Lummi Nation advised its residents Saturday evening to prepare for more flooding, noting on the Lummi Communications Facebook page that road closures were possible.
The Red Cross shelter is open at the Northwest Washington Fair and Event Center, 1775 Front St. in Lynden. The Ferndale Severe Weather Shelter is open at Christ Lutheran Church, 5904 Vista Drive, Ferndale, from 5 p.m. Sunday to 8 a.m. Monday, according to a Ferndale Facebook post.
The Halverstick Road debris site is closed Sunday, according to a Whatcom County Sheriff’s Office post on Facebook. It said: “Water over the roadway leading to and from the location may be a hazard to anyone who visits the site. We will continue to monitor the area and reopen the site when the conditions improve.”
The U.S. Army Corps of Engineers was working to repair levee systems Saturday, including the levee upstream from the Everson Bridge and a levee breach near Ferndale.
“However, even with repairs, the levee system has been stressed and could be vulnerable in the next storm event,” the county stated.
Whatcom County Sheriff’s Office Search and Rescue, along with U.S. Border Patrol Search and Rescue, local fire district personnel, and approximately 30 members of the Washington State National Guard, are at work in response, the website stated. “The Guard is staging to assist local agencies with sandbagging, transportation of supplies, and providing support to Nooksack, Sumas, and Everson. In addition to preparing and distributing sandbags, responders are monitoring and barricading flooded roads and staging for water rescues if needed. Border Patrol units will be working to keep traffic off flooded or flood-damaged county roads.”
The areas that are now likely to flood were inundated as the Nooksack River surged over its banks on Nov. 14.
Damages from that flooding could reach as high as $50 million, Whatcom County officials said at an online briefing Nov. 23.
John Gargett, deputy director of the Whatcom County Sheriff’s Office Division of Emergency Management, said he wouldn’t be surprised if public and private damages and economic losses reach that mark.
Included among that $50 million, Gargett said, were estimates of $15 to $20 million in damage to houses in the area, “tens of millions of dollars” in damage to public infrastructure and another $15 to $20 million in damage to area business centers.
The next storm
As of Sunday, morning, the National Weather Service is predicting another system to bring a third round of persistent rain to the region Tuesday and Wednesday, Nov. 30 through Dec. 1.

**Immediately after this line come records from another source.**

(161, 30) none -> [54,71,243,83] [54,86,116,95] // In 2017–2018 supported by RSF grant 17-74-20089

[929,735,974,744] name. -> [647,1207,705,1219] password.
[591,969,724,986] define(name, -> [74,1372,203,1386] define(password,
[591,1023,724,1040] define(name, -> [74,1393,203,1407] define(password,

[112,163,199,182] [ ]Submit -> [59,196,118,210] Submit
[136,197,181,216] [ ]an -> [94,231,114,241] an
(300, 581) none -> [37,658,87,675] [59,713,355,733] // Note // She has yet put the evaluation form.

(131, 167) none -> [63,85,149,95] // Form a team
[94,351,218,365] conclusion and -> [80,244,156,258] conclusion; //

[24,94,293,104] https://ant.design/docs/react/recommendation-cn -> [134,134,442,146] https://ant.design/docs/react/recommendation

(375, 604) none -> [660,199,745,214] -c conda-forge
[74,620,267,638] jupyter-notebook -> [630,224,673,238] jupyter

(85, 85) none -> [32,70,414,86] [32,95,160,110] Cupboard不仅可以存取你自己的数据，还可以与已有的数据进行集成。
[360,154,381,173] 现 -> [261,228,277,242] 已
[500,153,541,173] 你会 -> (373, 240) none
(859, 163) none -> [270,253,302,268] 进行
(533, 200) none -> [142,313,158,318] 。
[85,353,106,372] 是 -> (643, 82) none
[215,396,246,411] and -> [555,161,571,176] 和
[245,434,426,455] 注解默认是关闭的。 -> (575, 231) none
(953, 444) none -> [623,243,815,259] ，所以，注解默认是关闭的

Snow levels with the storm are expected to rise to 9,000 to 10,000 feet again, and “overall rainfall amounts now look similar compared to the weekend’s system,” the National Weather Service said.
It is uncertain how area rivers will respond to the additional rainfall, “however, given saturated soils, the potential for new or continued flooding is increasing,” the forecast read.
Threats for landslides also will increase, giving the saturate soils and with periods of heavy rainfall and wind from the system acting as triggers.
Gusty winds are also expected once gain, before the rain is expected to taper Thursday and give way to drier, cooler weather.